Opiate Partial Agonists

                 CC This agent will be preferred with clinical criteria in place.

 

 

Medicaid Medications for Opioid Use Disorder (MOUD) Project – Program Update

Medicaid continues its commitment to improving access to evidence-based treatment for opioid use disorder (OUD) through the Medications for Opioid Use Disorder (MOUD) initiative. In January 2025, Medicaid launched Phase I of this multi-phase initiative, focused on expanding access and reducing administrative barriers to treatment.

Phase I Overview:

Phase I integrated opioid dependence medications into the Electronic Prior Authorization (EPA) program and streamlined access to preferred agents listed on the Agency’s Preferred Drug List (PDL). A key enhancement involved automatic processing for buprenorphine-experienced recipients, defined as having at least one buprenorphine claim within the past 90 days. These subsequent fills are evaluated through the EPA system to confirm:

1. The recipient has a documented OUD diagnosis.

2. There is no record of opioid use within the preceding 30 days.

 

If both conditions are met, prior authorization is automatically approved at the pharmacy point-of-sale for up to a year’s supply. If opioid use is detected in the past 30 days, a manual prior authorization (PA) request is required.

Phase II Overview:

Under Phase II, effective May 12, 2025, buprenorphine-naïve recipients, defined as those with no buprenorphine claims in the previous 90 days, may receive up to a 34-day supply of a preferred OUD medication at the pharmacy point-of-sale without requiring prior authorization. Claims for non-preferred buprenorphine products will be denied, and a manual PA must be submitted for consideration.

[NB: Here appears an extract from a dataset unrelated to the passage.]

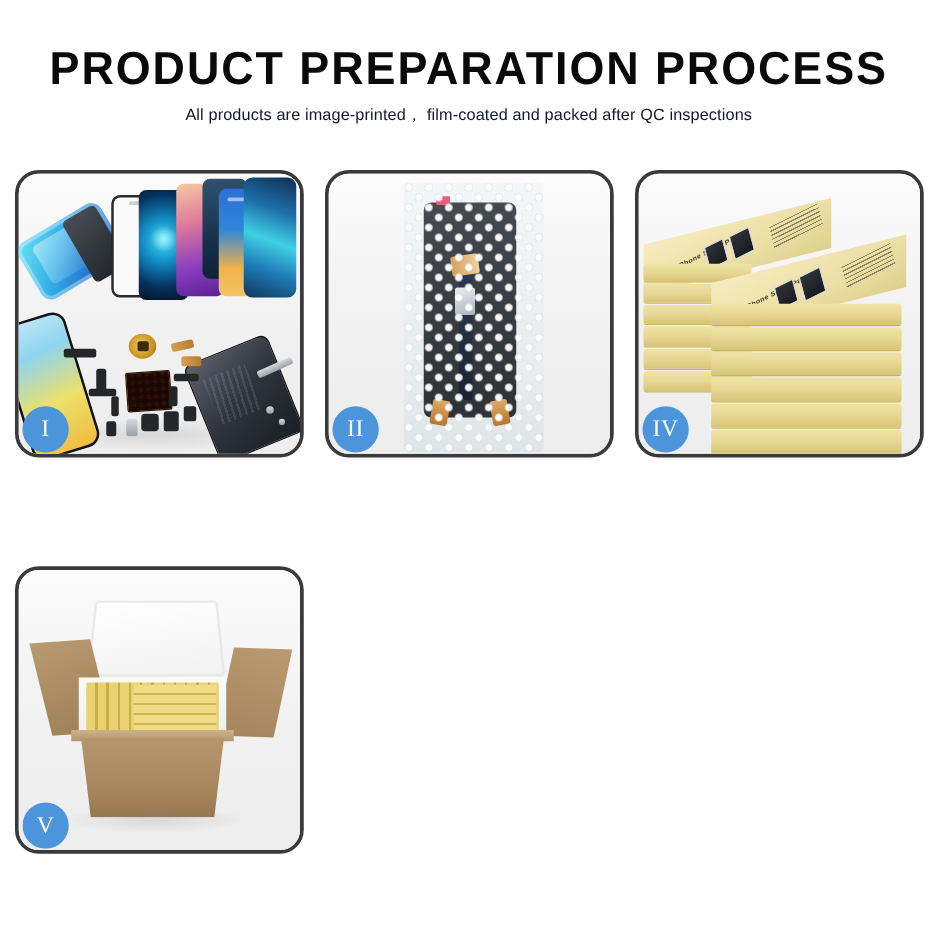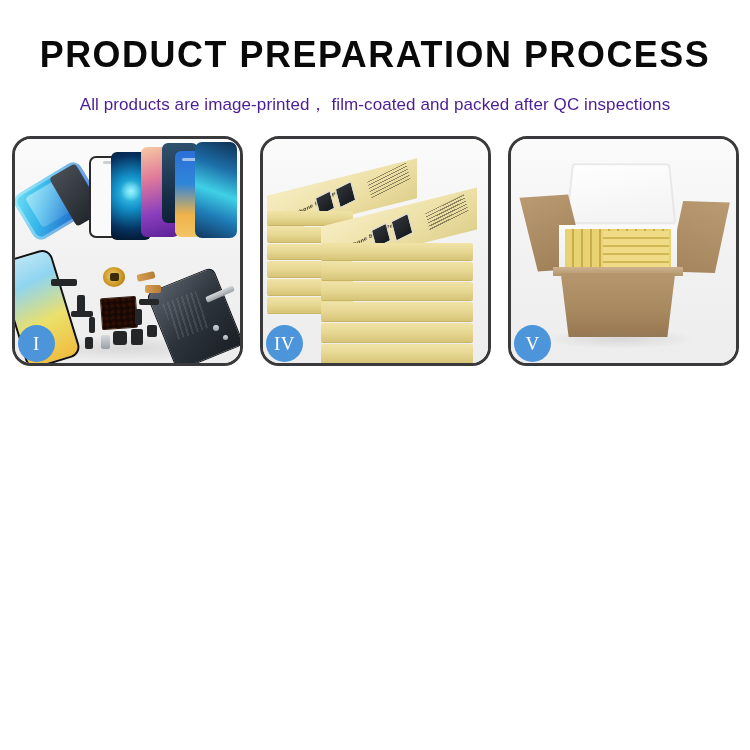"All products are image-printed，" .subtitle { color: #4c1d95 -> #0f172a; font-size: 17px -> 13px; margin-top: 20px -> 10px }
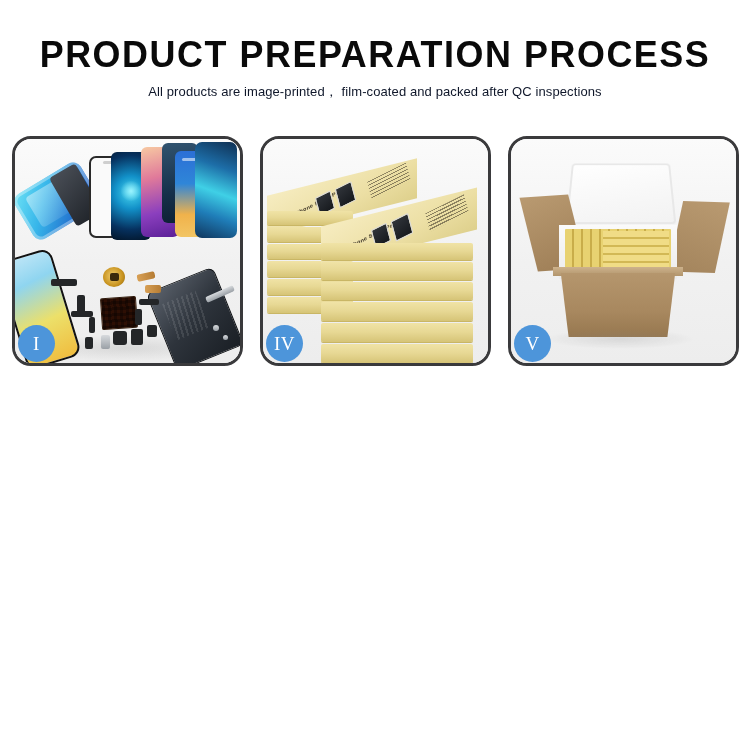"II" div.panel { html: none -> <div> <div> <div> <div></div> <div></div> <div></div> <div></div> <div></div> <div></div> <div></div> <div></div> </div> </div> <div>II</div> </div> }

Effective July 1, 2025, the following are the preferred buprenorphine products:

  • Generic buprenorphine/naloxone sublingual tablets
  • Brixadi
  • Sublocade

 

Providers with questions regarding the MOUD program may contact the Alabama Medicaid Pharmacy Department at 334-242-5050.

For additional PDL and coverage information, visit our drug look-up site at

https://www.medicaid.alabamaservices.org/alportal/NDC%20Look%20Up/tabId/5/Default.aspx.

 

The PA request form and criteria booklet should be utilized by the prescriber or the dispensing pharmacy when requesting a PA. The PA request form can be completed and submitted electronically at https://medicaid.alabama.gov/content/9.0_Resources/9.4_Forms_Library/9.4.13_Pharmacy_Forms.aspx.

 

Providers requesting PAs by mail or fax should send requests to:

Acentra Health

Medicaid Pharmacy Administrative Services

P.O. Box 3570, Auburn, AL 36831

Fax: 1-800-748-0116     Phone: 1-800-748-0130

 

Incomplete PA requests or those failing to meet Medicaid criteria will be denied. If the prescriber believes medical justification should be considered, the prescriber must document this on the form or submit a written letter of medical justification along with the PA form to Acentra Health. Additional information may be requested. Staff physicians will review this information.